ルート ガードをディセーブルにする場合は、 no spanning-tree guard インターフェイス コンフィギュレーション コマンドを使用します。

ループ ガードのイネーブル化

ループ ガードを使用すると、代替ポートまたはルート ポートが、単一方向リンクの原因となる障害によって指定ポートになることを防ぎます。この機能は、スイッチド ネットワーク全体に設定した場合に最も効果があります。ループ ガードは、スパニングツリーがポイントツーポイントとみなすポート上でのみ稼働します。


) ループ ガードとルート ガードの両方を同時にイネーブルにすることはできません。


スイッチで PVST+、Rapid PVST+、または MSTP が稼働している場合は、この機能をイネーブルにできます。
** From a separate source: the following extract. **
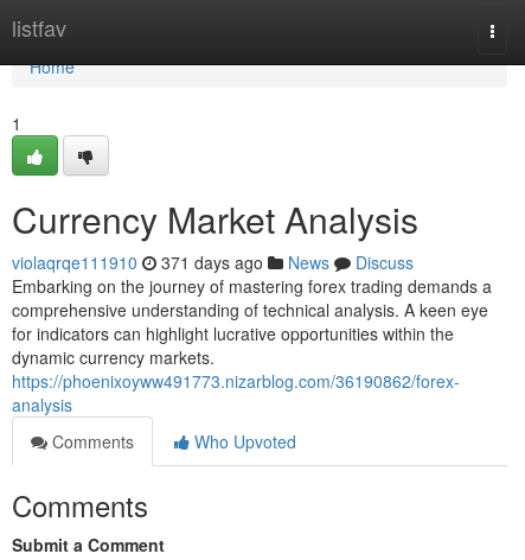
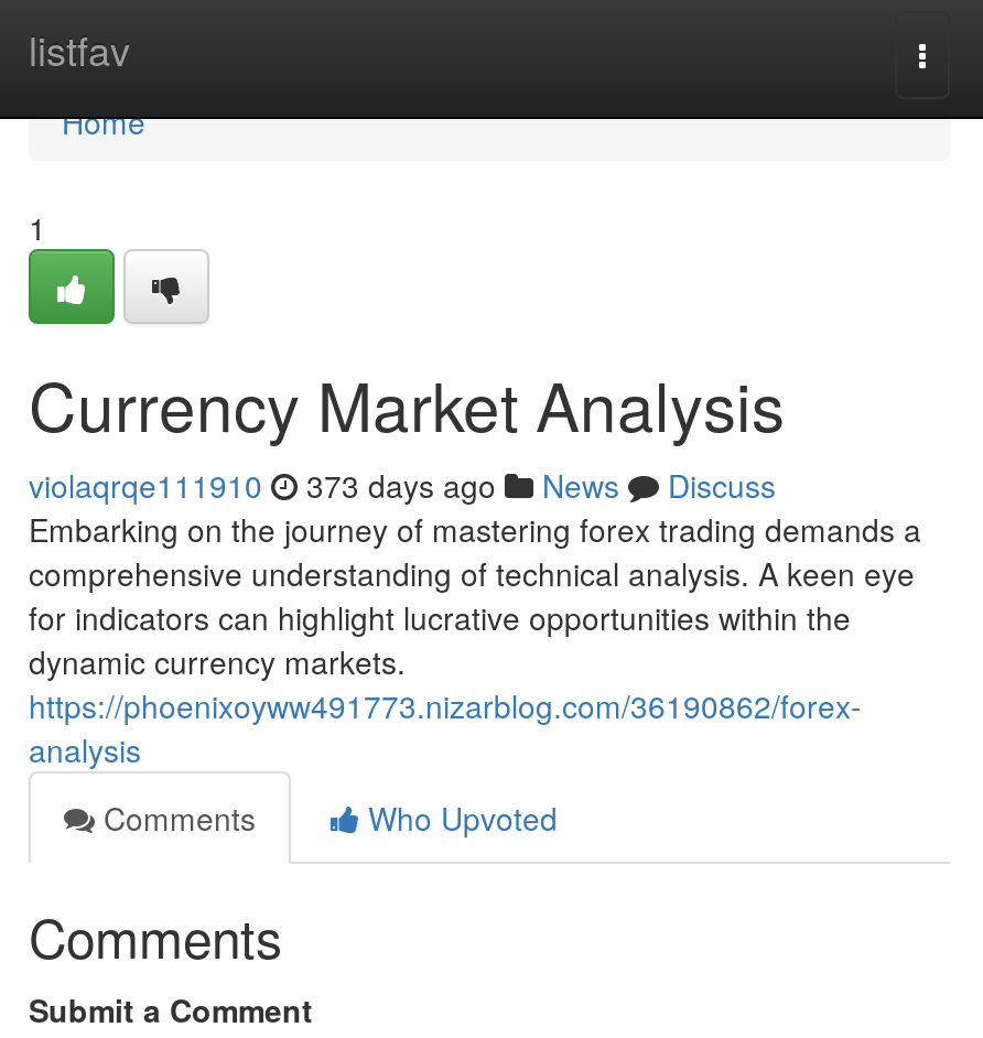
[12,250,414,274] violaqrqe111910 371 days ago News Discuss -> [29,463,776,507] violaqrqe111910 373 days ago News Discuss

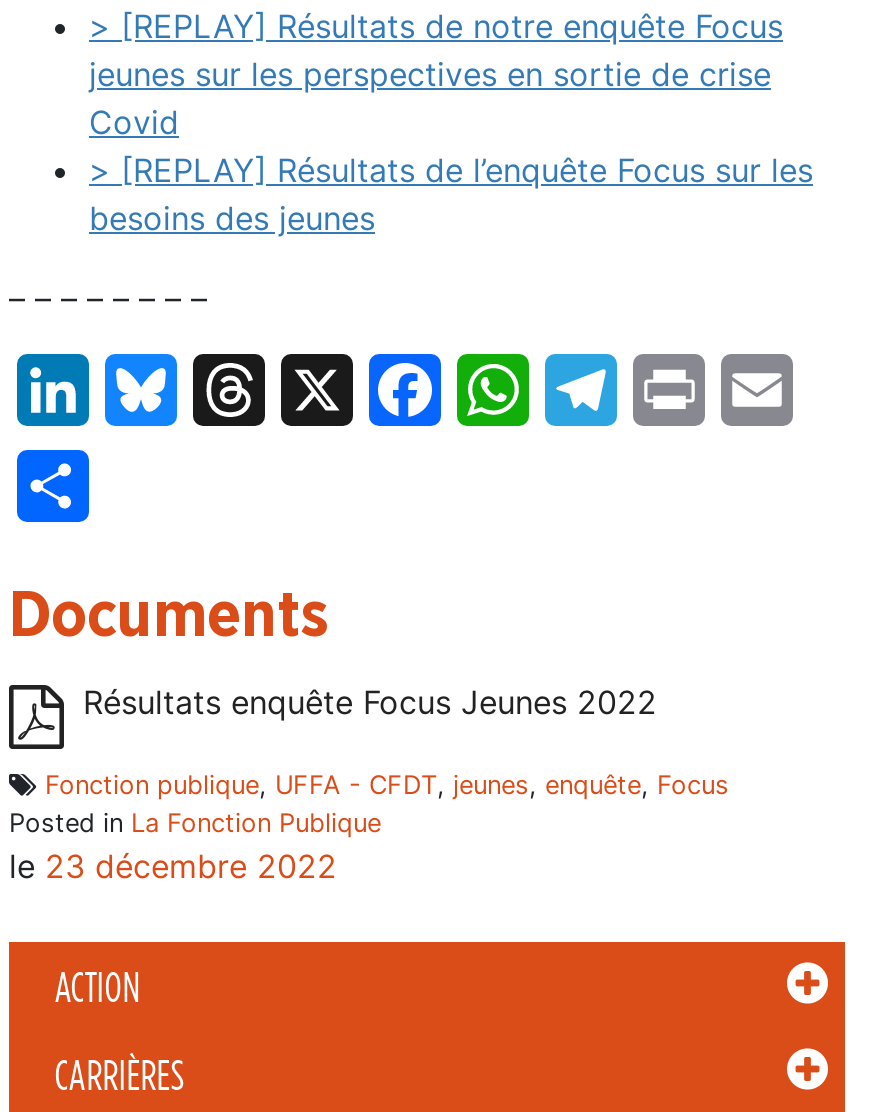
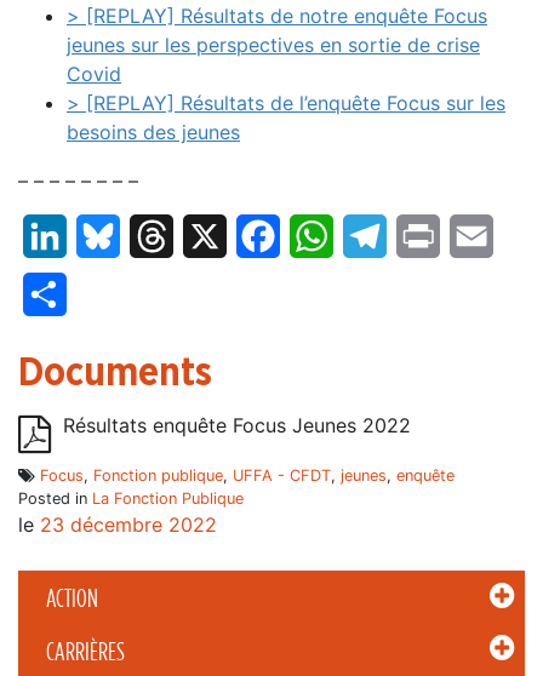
[45,770,729,800] Fonction publique, UFFA - CFDT, jeunes, enquête, Focus -> [40,466,455,484] Focus, Fonction publique, UFFA - CFDT, jeunes, enquête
ループ ガードをイネーブルにするには、イネーブル EXEC モードで次の手順を実行します。この手順は任意です。

 

コマンド
目的

ステップ 1

show spanning-tree active

または

show spanning-tree mst

代替ポートまたはルート ポートを判別します。

ステップ 2

configure terminal

グローバル コンフィギュレーション モードを開始します。

ステップ 3

spanning-tree loopguard default

ループ ガードをイネーブルにします。

ループ ガードは、デフォルトではディセーブルに設定されています。

ステップ 4

end

イネーブル EXEC モードに戻ります。

ステップ 5

show running-config

設定を確認します。

ステップ 6

copy running-config startup-config

(任意)コンフィギュレーション ファイルに設定を保存します。

ループ ガードをグローバルにディセーブルにする場合は、 no spanning-tree loopguard default グローバル コンフィギュレーション コマンドを使用します。 no spanning-tree loopguard default グローバル コンフィギュレーション コマンドの設定を上書きするには、 spanning-tree guard loop インターフェイス コンフィギュレーション コマンドを使用します。

スパニングツリー ステータスの表示

スパニングツリー ステータスを表示するには、 表15-2 のイネーブル EXEC コマンドを 1 つまたは複数使用します。

 

表15-2 スパニングツリー ステータスを表示するためのコマンド

コマンド
目的

show spanning-tree active

アクティブ インターフェイスに関するスパニングツリー情報だけを表示します。

show spanning-tree detail

インターフェイス情報の詳細サマリーを表示します。

show spanning-tree interface interface-id

特定のインターフェイスのスパニングツリー情報を表示します。

show spanning-tree mst interface interface-id

特定のインターフェイスの MST 情報を表示します。

show spanning-tree summary [ totals ]

ポート ステートのサマリーを表示します。またはスパニングツリー ステート セクションのすべての行を表示します。

clear spanning-tree [ interface interface-id ] イネーブル EXEC コマンドを使用すると、スパニングツリー カウンタをクリアできます。

show spanning-tree イネーブル EXEC コマンドの他のキーワードについては、このリリースに対応するコマンド リファレンスを参照してください。